No departamento de sobremesas, ela ensina desde um fácil e suculento bolo de chocolate, até um zabaione que leva seu nome e deve ser servido com frutas como mirtilos, groselha, amora, morangos, cerejas e framboesas, entre outras.

marlenebebe

Também sabia beber com classe e conta-se que, certa vez, teria confessado ao seu grande amigo e amante Ernest Hemingway, que só escolhia amantes que bebiam Martini. Mas sua grande paixão etílica foi o champanhe, definido brilhantemente por ela:

“Como símbolo, o champanhe tem poderes extraordinários. Ele lhe dá a sensação de um domingo e de que dias melhores estão se aproximando. Se você pode arcar com um Dom Pérignon bem gelado numa linda taça, no terraço de um restaurante em Paris, olhando para as árvores ao sol numa tarde de outono, vai sentir-se o adulto mais sensual do mundo, mesmo se estiver acostumado a tomar champanhe”.

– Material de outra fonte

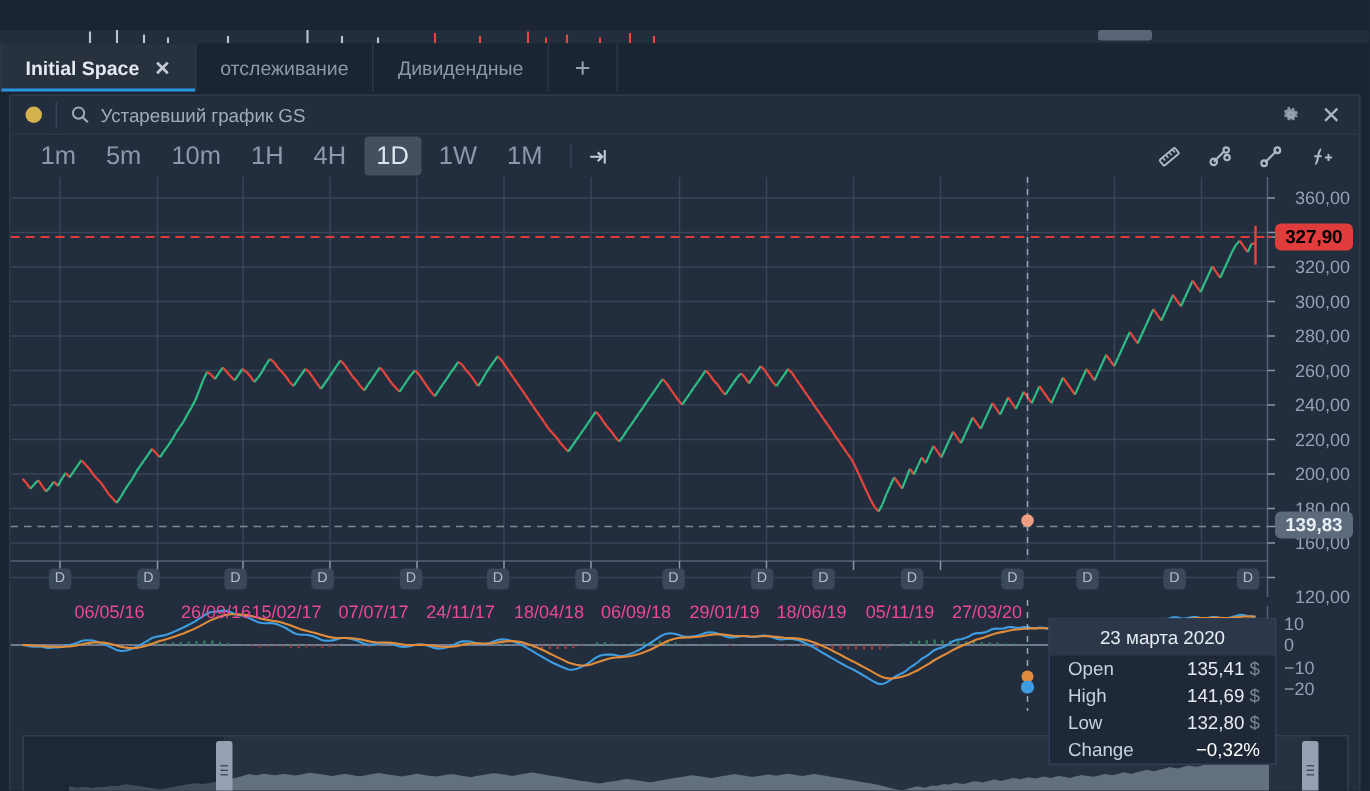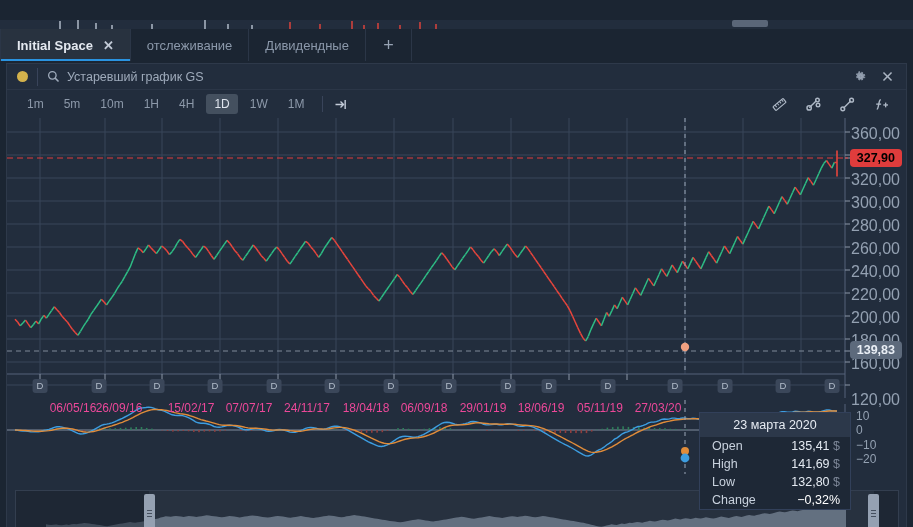"1m" .tf { font-size: 12px -> 17px }
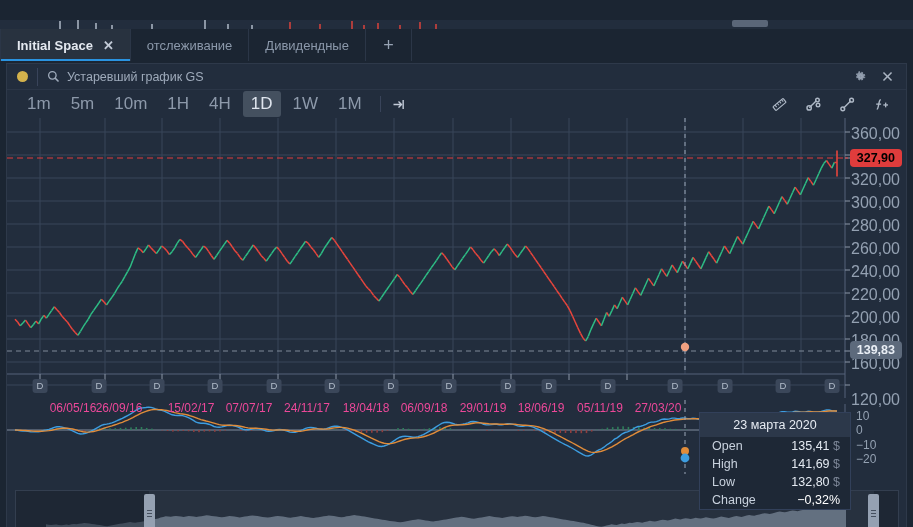"360,00" .px-label { font-size: 16px -> 12px }
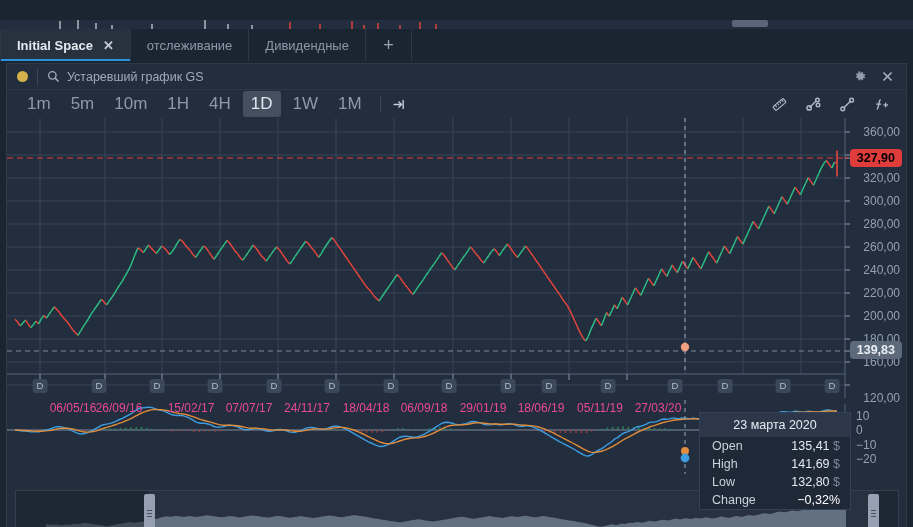"26/09/16" div.dt-label { left: 112px -> 137px }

O bolo de chocolate vou fazer esta semana e postarei o resultado pra vocês. E quanto ao Dom Pérignon, prepare o cartão de crédito, pois esse luxo vai lhe custar mais de mil reais. Levando em conta que o dia dos namorados está chegando, complete o investimento comprando duas lindas taças para desfrutar com elegância dos tais poderes extraordinários de suas elegantes borbulhas.